## WHAT YOU ARE ASKED TO DO
With the pictures left aside, write out exactly the lines of the listing below from the line with "yhat_upper, 2021-09-14 23:00: none" to the line with "2020-07-16: 21034.22 -> none", both included, and only those.

## MATERIAL FOR THIS TASK
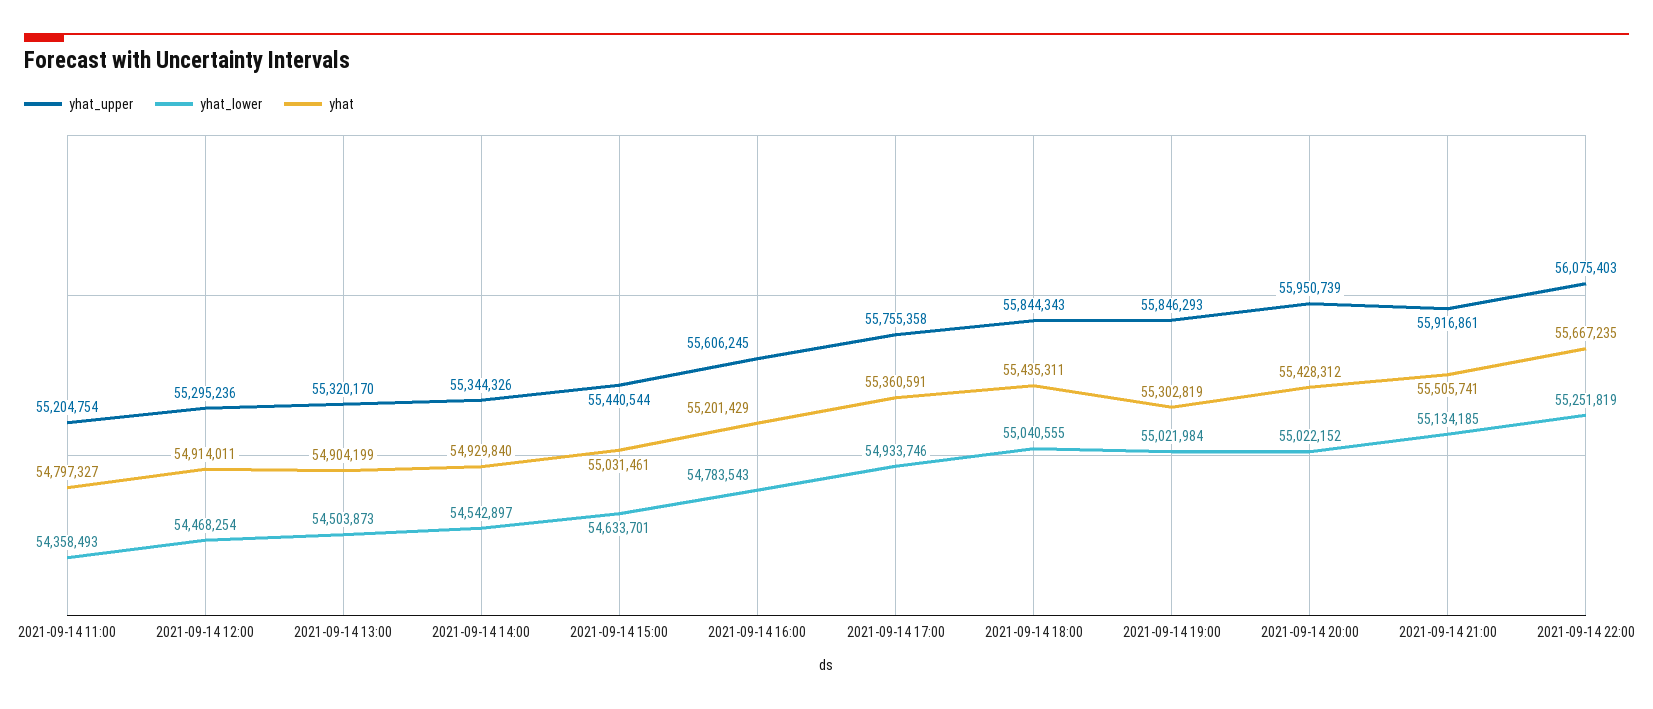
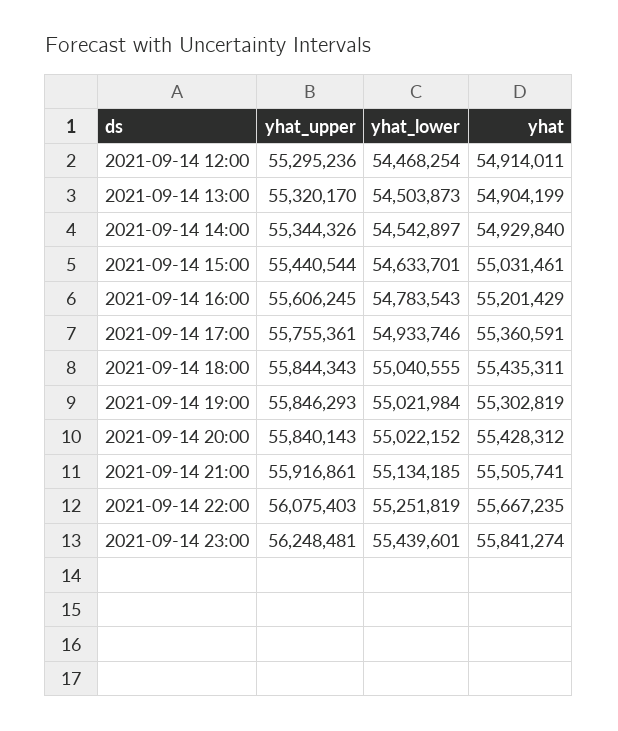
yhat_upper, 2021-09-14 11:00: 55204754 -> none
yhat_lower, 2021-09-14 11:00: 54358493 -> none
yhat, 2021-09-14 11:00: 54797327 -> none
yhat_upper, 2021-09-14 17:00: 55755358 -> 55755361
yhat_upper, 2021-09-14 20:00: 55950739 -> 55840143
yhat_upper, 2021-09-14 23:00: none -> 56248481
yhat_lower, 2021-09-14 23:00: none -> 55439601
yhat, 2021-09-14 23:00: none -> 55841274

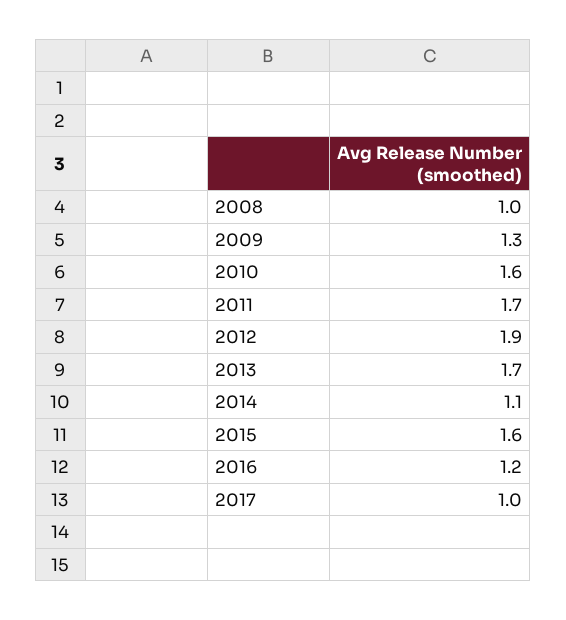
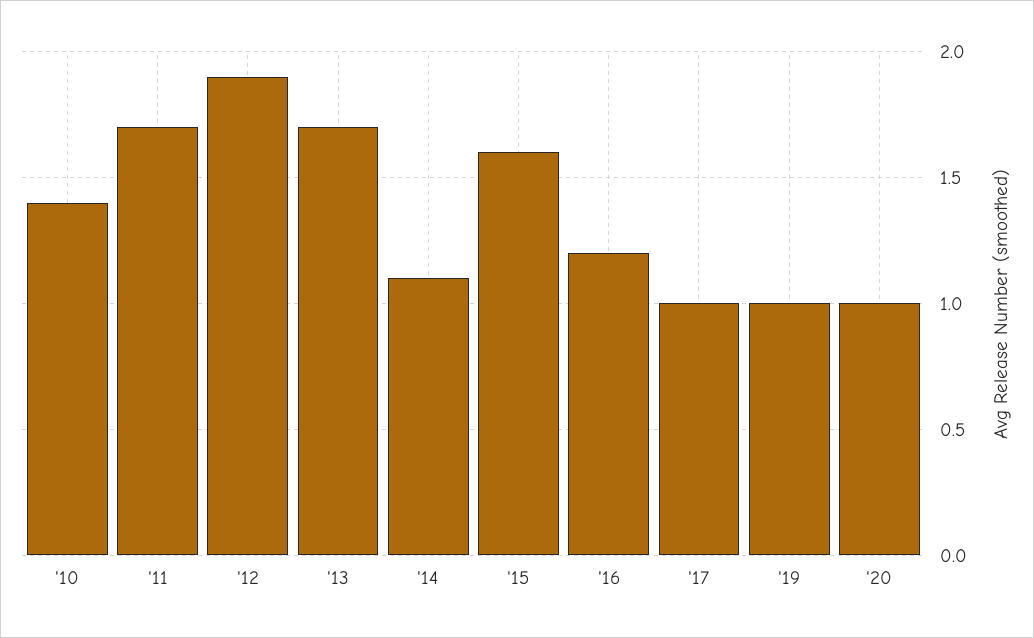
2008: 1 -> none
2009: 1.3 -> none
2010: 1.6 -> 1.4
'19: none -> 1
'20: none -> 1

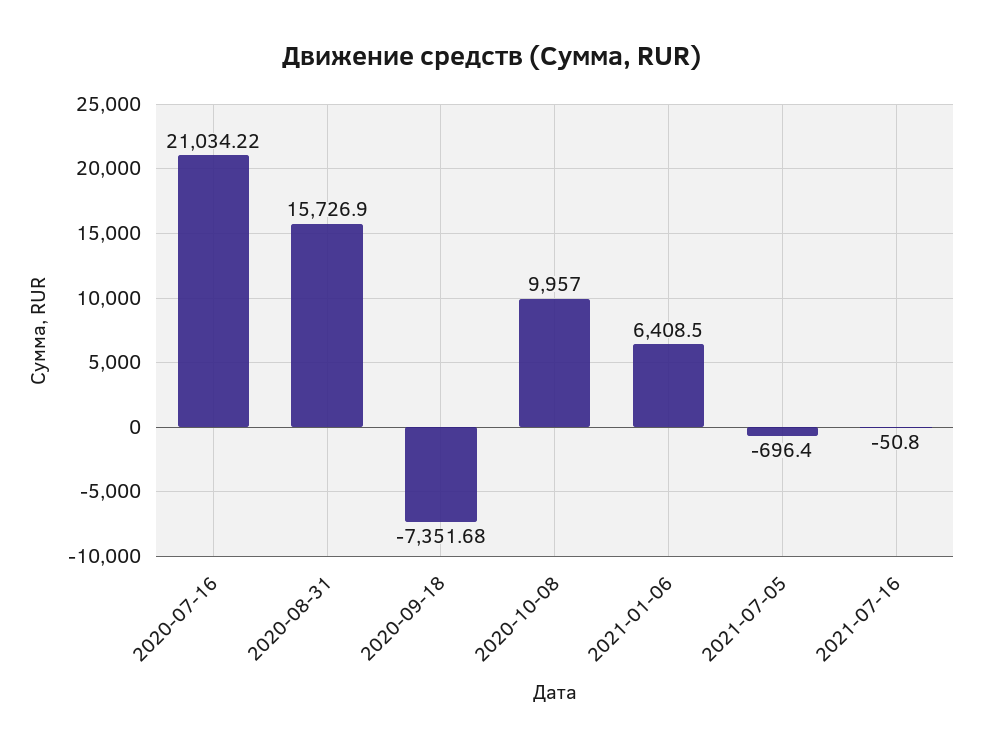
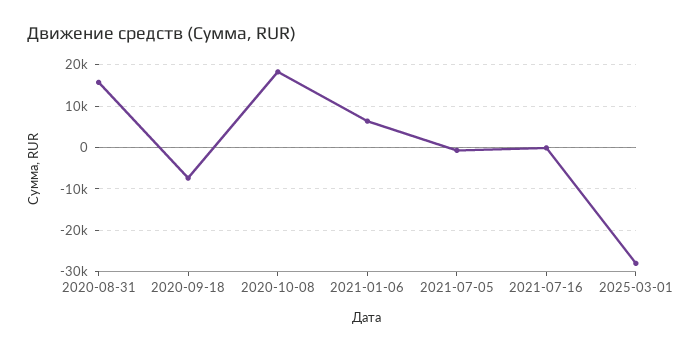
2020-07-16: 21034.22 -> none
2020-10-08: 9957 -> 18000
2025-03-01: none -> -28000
--
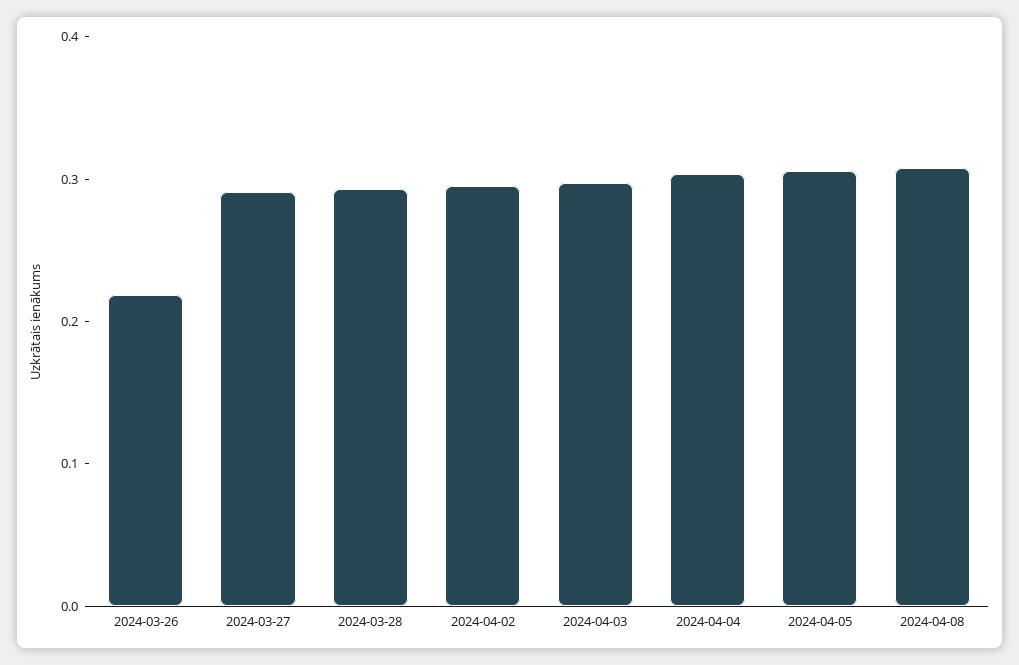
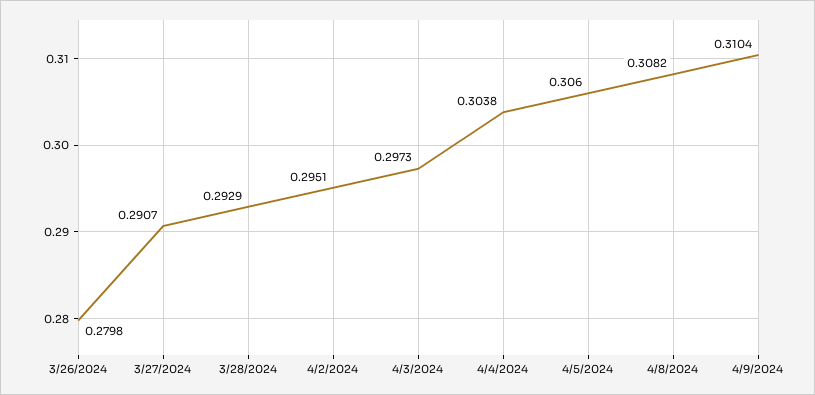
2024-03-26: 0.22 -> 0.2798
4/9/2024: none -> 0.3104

## OUTPUT OF THE TASK
yhat_upper, 2021-09-14 23:00: none -> 56248481
yhat_lower, 2021-09-14 23:00: none -> 55439601
yhat, 2021-09-14 23:00: none -> 55841274

2008: 1 -> none
2009: 1.3 -> none
2010: 1.6 -> 1.4
'19: none -> 1
'20: none -> 1

2020-07-16: 21034.22 -> none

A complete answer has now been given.